Patrick DeBorde Jaugstetter, McDonough, Robert Emmett Maloney Jr., Mark A. Conner, David Black, Atlanta, J.P. Evans, Andrew Carmichael Ausband, Stockbridge, for Appellees.

ADAMS, Judge.

Sun Nurseries, Inc. (“Sun”) appeals the trial court's order directing a partial verdict in its suit for damages arising out of an agreement to provide landscape installation services, material and labor at the Crystal Lake Golf Course (“Crystal Lake”) in Henry County. We affirm for the reasons set forth below.

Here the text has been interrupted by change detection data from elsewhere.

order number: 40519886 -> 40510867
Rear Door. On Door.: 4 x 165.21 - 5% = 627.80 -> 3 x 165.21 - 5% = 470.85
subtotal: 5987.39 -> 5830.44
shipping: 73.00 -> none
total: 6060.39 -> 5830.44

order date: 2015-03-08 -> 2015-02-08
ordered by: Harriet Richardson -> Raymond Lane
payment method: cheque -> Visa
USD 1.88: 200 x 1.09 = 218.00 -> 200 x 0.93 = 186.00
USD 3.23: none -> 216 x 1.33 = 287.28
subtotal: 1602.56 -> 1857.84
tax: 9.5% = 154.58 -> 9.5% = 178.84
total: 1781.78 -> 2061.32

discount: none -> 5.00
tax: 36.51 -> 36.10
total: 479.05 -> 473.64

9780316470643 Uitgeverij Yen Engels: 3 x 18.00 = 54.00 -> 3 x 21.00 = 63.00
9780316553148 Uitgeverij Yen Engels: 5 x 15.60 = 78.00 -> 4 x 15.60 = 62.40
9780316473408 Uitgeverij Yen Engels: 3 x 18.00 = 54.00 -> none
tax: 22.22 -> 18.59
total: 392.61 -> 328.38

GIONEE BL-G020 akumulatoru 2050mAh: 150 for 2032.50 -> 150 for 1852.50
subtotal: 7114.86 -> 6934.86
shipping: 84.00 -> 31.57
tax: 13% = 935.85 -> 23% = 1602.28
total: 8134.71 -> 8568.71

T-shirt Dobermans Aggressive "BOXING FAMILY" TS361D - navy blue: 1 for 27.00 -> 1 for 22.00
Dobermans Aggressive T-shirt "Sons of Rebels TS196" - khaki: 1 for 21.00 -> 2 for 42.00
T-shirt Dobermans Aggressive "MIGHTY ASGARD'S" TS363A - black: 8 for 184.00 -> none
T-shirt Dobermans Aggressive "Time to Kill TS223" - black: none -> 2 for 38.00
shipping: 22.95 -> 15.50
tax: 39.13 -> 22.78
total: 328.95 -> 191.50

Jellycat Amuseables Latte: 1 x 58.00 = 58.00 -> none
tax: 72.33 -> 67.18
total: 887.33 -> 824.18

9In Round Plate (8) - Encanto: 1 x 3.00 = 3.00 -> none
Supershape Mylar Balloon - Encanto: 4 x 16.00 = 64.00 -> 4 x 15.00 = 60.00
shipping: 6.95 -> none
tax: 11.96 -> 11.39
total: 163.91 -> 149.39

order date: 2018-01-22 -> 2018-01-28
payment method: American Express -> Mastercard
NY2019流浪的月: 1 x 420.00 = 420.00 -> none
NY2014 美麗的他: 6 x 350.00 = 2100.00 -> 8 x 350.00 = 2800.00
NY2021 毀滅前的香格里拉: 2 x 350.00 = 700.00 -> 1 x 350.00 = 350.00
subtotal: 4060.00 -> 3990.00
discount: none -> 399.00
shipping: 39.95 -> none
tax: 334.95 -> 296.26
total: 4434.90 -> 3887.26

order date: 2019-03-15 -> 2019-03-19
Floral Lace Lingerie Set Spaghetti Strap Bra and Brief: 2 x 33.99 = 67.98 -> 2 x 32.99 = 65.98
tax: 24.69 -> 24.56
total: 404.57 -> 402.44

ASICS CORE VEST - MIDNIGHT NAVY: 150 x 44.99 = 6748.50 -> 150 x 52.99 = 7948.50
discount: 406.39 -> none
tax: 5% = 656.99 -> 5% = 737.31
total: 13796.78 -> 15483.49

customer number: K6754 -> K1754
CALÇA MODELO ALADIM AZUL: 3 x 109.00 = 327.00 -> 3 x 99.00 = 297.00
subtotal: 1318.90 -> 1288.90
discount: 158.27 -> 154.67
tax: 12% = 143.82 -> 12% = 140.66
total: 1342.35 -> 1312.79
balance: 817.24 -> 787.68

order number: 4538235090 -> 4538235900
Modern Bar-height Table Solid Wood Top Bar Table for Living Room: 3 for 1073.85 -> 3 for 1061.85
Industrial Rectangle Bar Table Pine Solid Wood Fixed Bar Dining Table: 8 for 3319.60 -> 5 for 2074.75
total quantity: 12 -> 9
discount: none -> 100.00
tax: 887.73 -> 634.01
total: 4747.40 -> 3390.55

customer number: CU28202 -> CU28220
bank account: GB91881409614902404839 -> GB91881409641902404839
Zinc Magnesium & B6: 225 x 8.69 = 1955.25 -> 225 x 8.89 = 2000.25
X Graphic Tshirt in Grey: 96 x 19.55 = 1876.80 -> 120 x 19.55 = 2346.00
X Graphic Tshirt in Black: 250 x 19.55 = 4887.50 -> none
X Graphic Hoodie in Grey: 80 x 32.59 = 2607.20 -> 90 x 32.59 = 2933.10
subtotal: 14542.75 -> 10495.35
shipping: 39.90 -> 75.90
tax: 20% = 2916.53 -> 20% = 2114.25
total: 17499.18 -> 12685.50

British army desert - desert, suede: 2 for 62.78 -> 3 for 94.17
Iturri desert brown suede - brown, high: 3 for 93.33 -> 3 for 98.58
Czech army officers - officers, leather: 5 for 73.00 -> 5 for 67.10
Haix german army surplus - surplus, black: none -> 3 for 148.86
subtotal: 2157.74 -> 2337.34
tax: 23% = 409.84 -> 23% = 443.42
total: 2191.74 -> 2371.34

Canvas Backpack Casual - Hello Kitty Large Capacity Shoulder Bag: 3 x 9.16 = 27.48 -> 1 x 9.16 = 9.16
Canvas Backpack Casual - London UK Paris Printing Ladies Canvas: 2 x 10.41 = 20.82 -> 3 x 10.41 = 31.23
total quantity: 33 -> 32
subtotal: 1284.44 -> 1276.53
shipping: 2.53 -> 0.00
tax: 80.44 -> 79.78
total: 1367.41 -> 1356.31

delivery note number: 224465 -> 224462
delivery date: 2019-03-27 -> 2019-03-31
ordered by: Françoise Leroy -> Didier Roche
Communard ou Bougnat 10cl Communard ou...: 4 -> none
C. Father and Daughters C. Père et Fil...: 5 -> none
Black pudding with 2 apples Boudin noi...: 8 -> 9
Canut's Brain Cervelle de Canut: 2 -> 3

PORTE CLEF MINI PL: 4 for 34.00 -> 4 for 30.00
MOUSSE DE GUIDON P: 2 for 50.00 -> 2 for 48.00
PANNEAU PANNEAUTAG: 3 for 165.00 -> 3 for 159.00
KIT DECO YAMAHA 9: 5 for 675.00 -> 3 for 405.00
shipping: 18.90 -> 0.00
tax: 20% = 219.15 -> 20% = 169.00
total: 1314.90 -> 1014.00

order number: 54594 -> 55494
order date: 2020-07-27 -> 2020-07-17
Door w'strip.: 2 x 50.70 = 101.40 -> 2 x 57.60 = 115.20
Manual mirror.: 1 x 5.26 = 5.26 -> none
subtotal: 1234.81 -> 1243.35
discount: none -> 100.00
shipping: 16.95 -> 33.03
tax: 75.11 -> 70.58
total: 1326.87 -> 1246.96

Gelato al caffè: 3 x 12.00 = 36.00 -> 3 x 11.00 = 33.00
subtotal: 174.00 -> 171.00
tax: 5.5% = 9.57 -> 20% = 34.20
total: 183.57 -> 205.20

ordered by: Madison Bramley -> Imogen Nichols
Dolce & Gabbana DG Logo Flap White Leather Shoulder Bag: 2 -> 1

Sun originally filed suit against Lake Erma, LLC (“Lake Erma”) and BEC Properties and Holdings, LLC (“BEC”) (collectively referred to herein as the “corporate defendants) to collect on past due invoices for work it performed at Crystal Lake. Sun contended that both BEC and Lake Erma owned and developed Crystal Lake, although BEC disputed any interest in the development. The suit, as amended, asserted claims for breach of contract, quantum meruit, fraud, attorney fees and conversion. Sun subsequently added David Black, J.P. Evans, Mark Conner, W.D. Everitt and Talon Equities, Inc. (“Talon”) 1 as party defendants. Black, Evans, Conner, Everitt and Talon were all owners, operators and members of Lake Erma. Black, Evans and Conner were also members of BEC. BEC shared office space with Lake Erma, and BEC employees performed work for both companies but were paid by BEC.

The evidence at trial showed that sometime in or around 2003, Robert Mitchell Bozzone, Sun's owner, entered into discussions with Carl Vassallo, a BEC employee, about the possibility of Sun providing landscaping services for the Crystal Lake project. Bozzone later met with Evans 2 and Vassallo to finalize the terms of a verbal agreement for Sun to work on the golf course. Sun apparently provided landscaping services from late 2003 through mid–2005. At the direction of Evans and Vassallo, Sun submitted its invoices for this work to BEC, but Lake Erma issued the checks to pay the invoices. Lake Erma's records reflect that it paid Sun in excess of $238,000 for the work it performed, but Sun's records reflect that it received only around $210,700 in payment. At issue in the litigation were a series of six invoices that Sun submitted in 2005, which Sun contends Lake Erma did not pay in full, leaving a balance due of $30,506.88.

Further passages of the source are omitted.